Over the last six months we have started holding worship services each Sunday at Tytoo. It’s kind of like a house church, you could say. We are inviting, who we believe, are the overlooked in our community. Webert and his cousin, Blondino, lead the services. Another member from the community has really stepped up in leadership as well as one of our own security guards from the orphanage. We have seen a few of our orphanage children accept Jesus and get baptized. This past week-end Loveson and Jeffte also accepted Jesus! Stories of redemption are beginning to be told and it’s crazy what can happen when you ask for the Spirit to show up and work among a group of messy people.
Last week when ten women showed up at Tytoo’s gate all asking for me, I had no idea what to tell them, (see previous blog) so I extended them an invitation to our service on Sunday. This last week we also had a visiting team working at Tytoo and one of their projects was building us more benches for church. At first I didn’t really think we needed so many more built, but I was proven wrong as these ten women and their children filled our new benches.
It was the largest gathering we have had thus far and the Holy Spirit sent goose bumps up my spine as the shelter echoed with hallelujiah’s.
At the end of the service Blondino asked if anyone wanted to accept Jesus and a tiny woman made her way to the front. Tears welled in her eyes and her voice crackled as she told us all about her husband’s death and her struggle to care for her two young children. Before her husband passed away, he asked her to find a church so she could have a new family. So, on Sunday we held her hands and welcomed her into our messy family of believers.
This. This is the kind of holiday season I want to be a part of.
After church, a group of us headed to Minoterie to hand the keys to a brand new house over to Marie Marthe, a woman of the Starfish Program. As we clapped and celebrated, Marie Marthe reminisced on all the nights she didn’t sleep because the rain would fall inside on her and her five children. With the sweetest of smiles painted across her face, she told us how she couldn’t wait to sleep soundly when it rains.
How simple. How beautiful. How incredible. It’s amazing what $4,000 can do for a family, how their entire lives can be transformed by a simple concrete floor and a solid tin roof over their heads.
Sleep well, dear one.
Again, this. This is how I think Jesus wants us to celebrate his birthday.
This season, I commit myself to holding hands with the ones who feel unheard and forgotten. This season, I want to make a way for job creation and invest in something that will actually make a difference. This season, I want to have the faith to walk out the visions the Lord has laid upon my heart.

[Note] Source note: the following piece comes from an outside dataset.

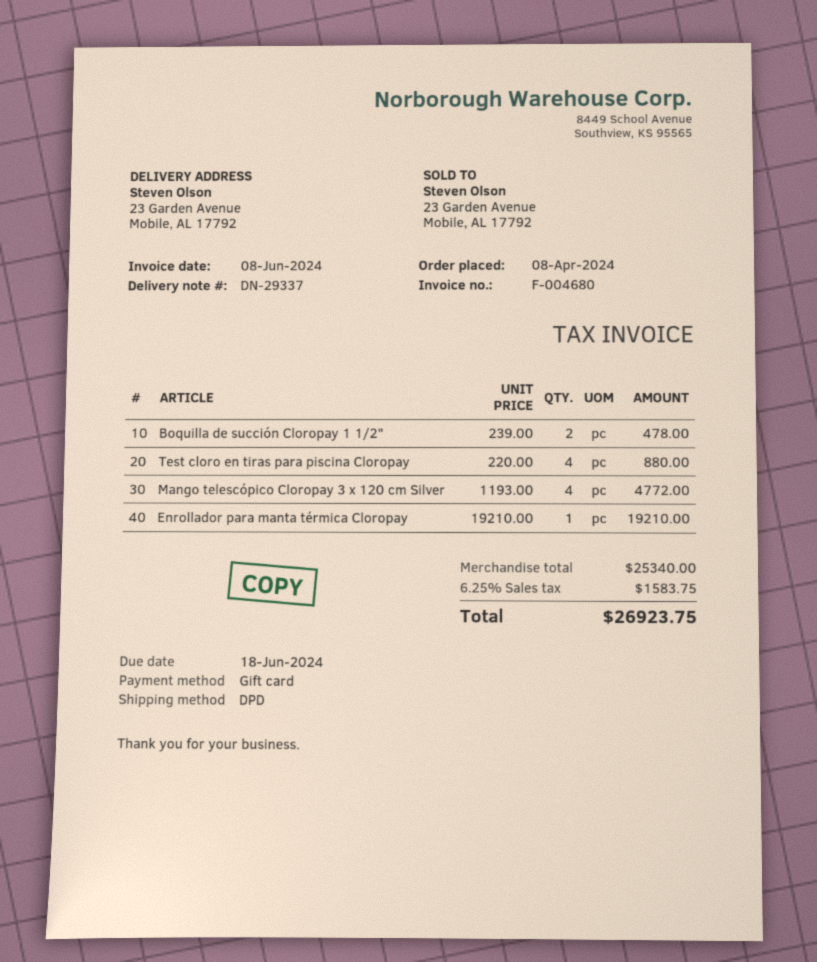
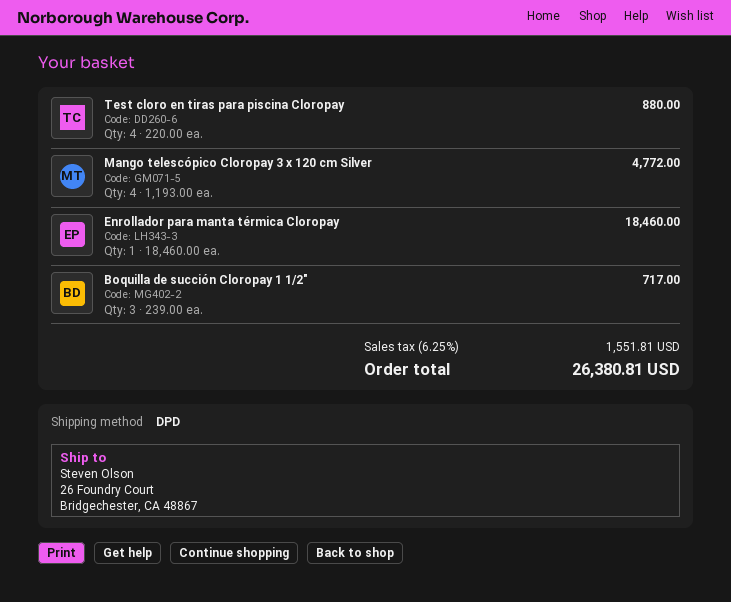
ship to: 23 Garden Avenue, Mobile, AL 17792 -> 26 Foundry Court, Bridgechester, CA 48867
Boquilla de succión Cloropay 1 1/2": 2 x 239.00 = 478.00 -> 3 x 239.00 = 717.00
Enrollador para manta térmica Cloropay: 1 x 19210.00 = 19210.00 -> 1 x 18460.00 = 18460.00
tax: 6.25% = 1583.75 -> 6.25% = 1551.81
total: 26923.75 -> 26380.81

This season I’m also going to get a little crazy. So, brace yourselves, I’m about to reveal to you my craziest of ideas yet! I really feel like the Lord has laid a new vision on my heart and it’s time for me to go from praying about it and thinking about it and enter into a season where I put these thoughts into action. For faith without actions is dead, and I’m not about to be caught with a faith like that this time of year.

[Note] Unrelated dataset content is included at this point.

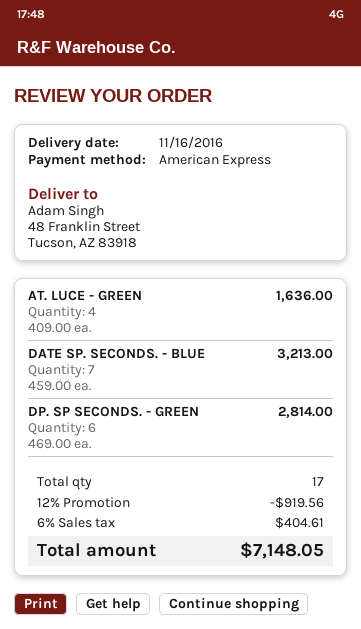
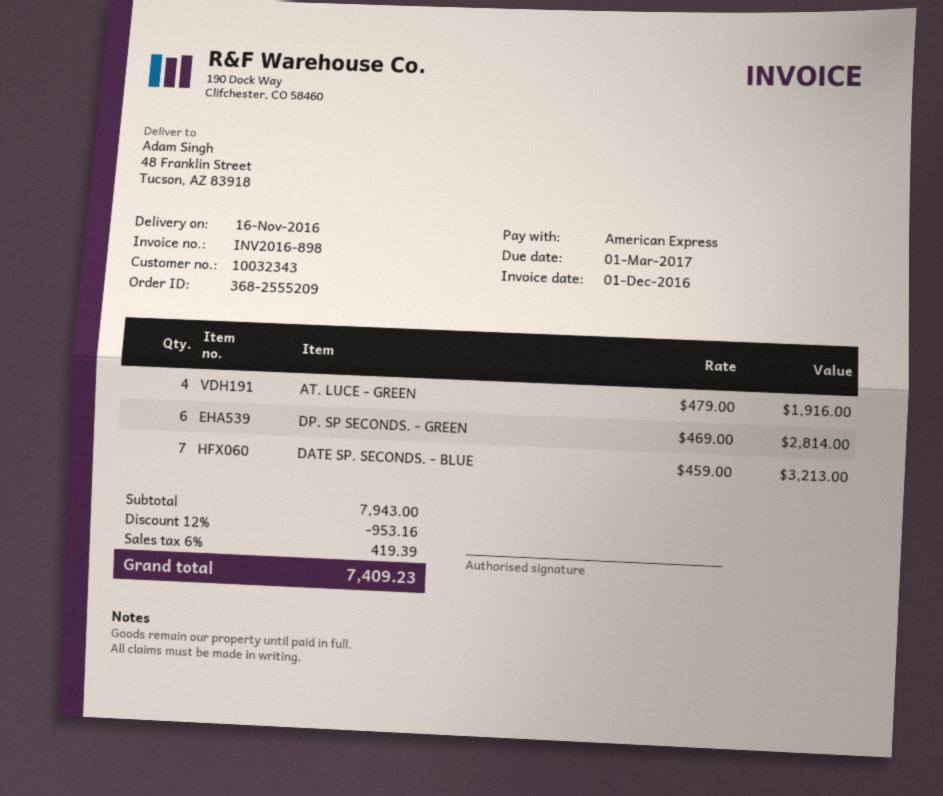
AT. LUCE - GREEN: 4 x 409.00 = 1636.00 -> 4 x 479.00 = 1916.00
discount: 12% = 919.56 -> 12% = 953.16
tax: 6% = 404.61 -> 6% = 419.39
total: 7148.05 -> 7409.23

So, this is me, putting it out there for the world to see:
The vision of Rosie’s was given to me a little over three years ago. I was beginning to see the direct impact full-time employment could have for a family and I wanted to fight for that. At this time, I was also realizing Haiti wasn’t going to be a short-time gig for me. With an engagement ring on my finger, I wasn’t just making a commitment to Webert, I was making one to a life in Haiti as well. Rosie’s was a vision to continue making an impact on people’s lives by helping promote their goods and a means to have a business that would make my family sustainable.

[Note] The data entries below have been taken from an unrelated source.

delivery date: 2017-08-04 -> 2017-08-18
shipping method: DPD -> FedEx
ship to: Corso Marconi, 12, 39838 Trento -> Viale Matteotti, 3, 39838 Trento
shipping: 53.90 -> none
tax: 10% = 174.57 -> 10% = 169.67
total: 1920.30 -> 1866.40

Rosie’s has become a beautiful place, where people visiting can see all the beautiful things being made by its own people. It’s also a place to find rest and a cool, refreshing drink – who can’t pass up a cookies and cream milkshake or frozen lemonade when it’s 95 degrees out! Rosie’s income also allows Webert and I to have our family’s basic needs met (we are really proud of the fact that we do not have to raise support!)
About a year ago I started parking my vehicle in an empty lot next door. Many months passed and I never paid much attention to the space, but one day it was like the blindfolds had been taken off of me. All of a sudden I was envisioning a building standing there; a building so large I would have more space for retail, a café could be built and space for people to sit and hang out. The walls all of a sudden went from unfinished and grey to bright colors with elaborate gates!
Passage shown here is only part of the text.